Mais Lapid, qui est devenu Premier ministre par intérim au début du mois lorsque le gouvernement de coalition israélien s’est effondré, s’est montré plus critique. En avril, Moscou a réprimandé Lapid, alors ministre des Affaires étrangères, pour avoir supervisé le vote d’Israël visant à expulser la Russie du Conseil des droits de l’homme de l’ONU, puis avoir fait des commentaires “anti-russes” en “tuant des civils innocents” pour condamner une “invasion injustifiée”. .

Les deux pays ont également été impliqués dans une querelle publique en mai après que le ministre russe des Affaires étrangères Sergueï Lavrov a rejeté la foi juive de Zelensky en affirmant que « Hitler avait aussi du sang juif » – une affirmation antisémite discréditée.

Lapid a qualifié les commentaires de “à la fois impardonnables et scandaleux”. Poutine s’est ensuite excusé pour les déclarations de Lavrov lors d’une réunion avec Bennett, selon le bureau du Premier ministre.

La position d’Israël contre la guerre en Ukraine a été compliquée dès le début par sa relation tendue avec la Russie, sur laquelle il s’appuie pour deux priorités principales : permettre aux Juifs russes d’émigrer et sa liberté d’attaquer les forces soutenues par l’Iran en Syrie.

Israël mène régulièrement des frappes aériennes – officiellement non reconnues – contre des milices en Syrie. La plupart des attaques n’ont pas suscité de commentaires russes, bien que Moscou ait condamné le mois dernier une attaque imputée à Israël à l’aéroport de Damas. En 2018, la Russie a accusé Israël d’avoir abattu un avion militaire russe près de la côte syrienne, entraînant la mort de 15 personnes à bord.

Biden, le prêteur de la vieille école d’Israël, arrive à un moment délicat pour les deux nations

Les besoins concurrents ici ont suscité un débat entre ceux qui pensent qu’il est trop dangereux de prendre parti et ceux, comme Lapid, qui veulent que le pays rejoigne pleinement l’alliance occidentale aidant l’Ukraine. À ce jour, Israël a rejeté les demandes, plus récemment du président Biden, de fournir des armes à l’Ukraine.

Ce n’est pas la première fois que la Russie tente apparemment d’utiliser l’Agence juive comme un pion dans ses relations avec Israël.
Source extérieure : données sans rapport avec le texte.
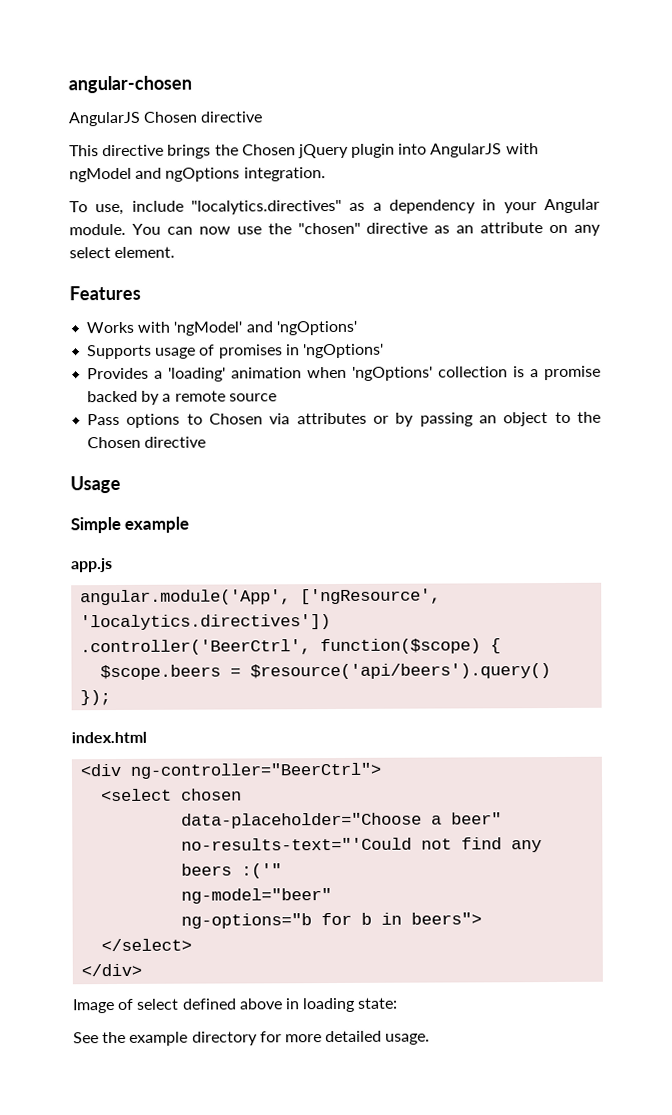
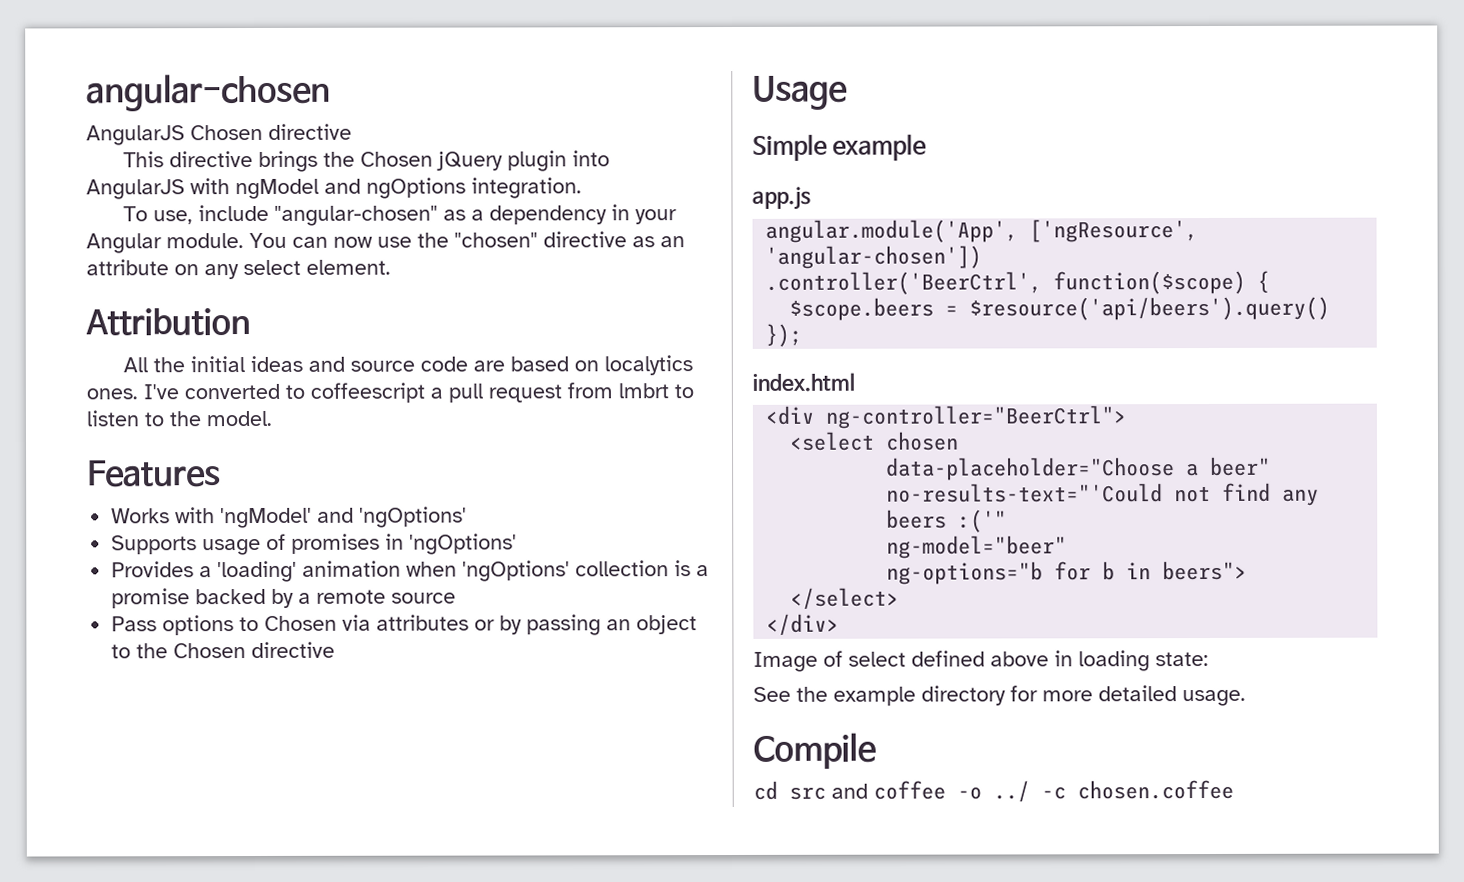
[191,199,342,215] "localytics.directives" -> [273,205,438,226] "angular-chosen"
(176, 252) none -> [85,308,251,336] [122,355,693,376] [86,382,694,403] [86,410,272,427] // Attribution // All the initial ideas and source code are based on localytics ones. I've converted to coffeescript a pull request from lmbrt to listen to the model.
[80,614,332,631] 'localytics.directives']) -> [765,245,983,269] 'angular-chosen'])
(431, 1039) none -> [753,732,877,769] [753,779,1234,803] // Compile // cd src and coffee -o ../ -c chosen.coffee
En 1996, Moscou a temporairement révoqué les pouvoirs du groupe pour travailler dans le pays.

Natan Sharansky, un militant israélien des droits de l’homme qui a passé neuf ans dans les prisons soviétiques en tant que “refusenik” juif, faisait partie de ceux qui ont averti qu’Israël ne devrait pas intimider la Russie en menaçant l’agence, un groupe qu’il a aidé à diriger pendant dix ans. .

“Nous devons protéger nos intérêts d’une manière qui ne dépende pas de l’abandon de nos positions morales”, a écrit Sharansky dans un post sur Facebook vendredi. « L’Agence juive fait un travail très important en Russie et j’espère qu’elle continuera à le faire. Néanmoins, il nous appartient de nous rappeler qu’Israël a su se battre pour l’immigration même lorsque l’Agence juive et tous les diplomates israéliens se sont vu interdire l’entrée en Russie soviétique.

Leave a Reply

Your email address will not be published.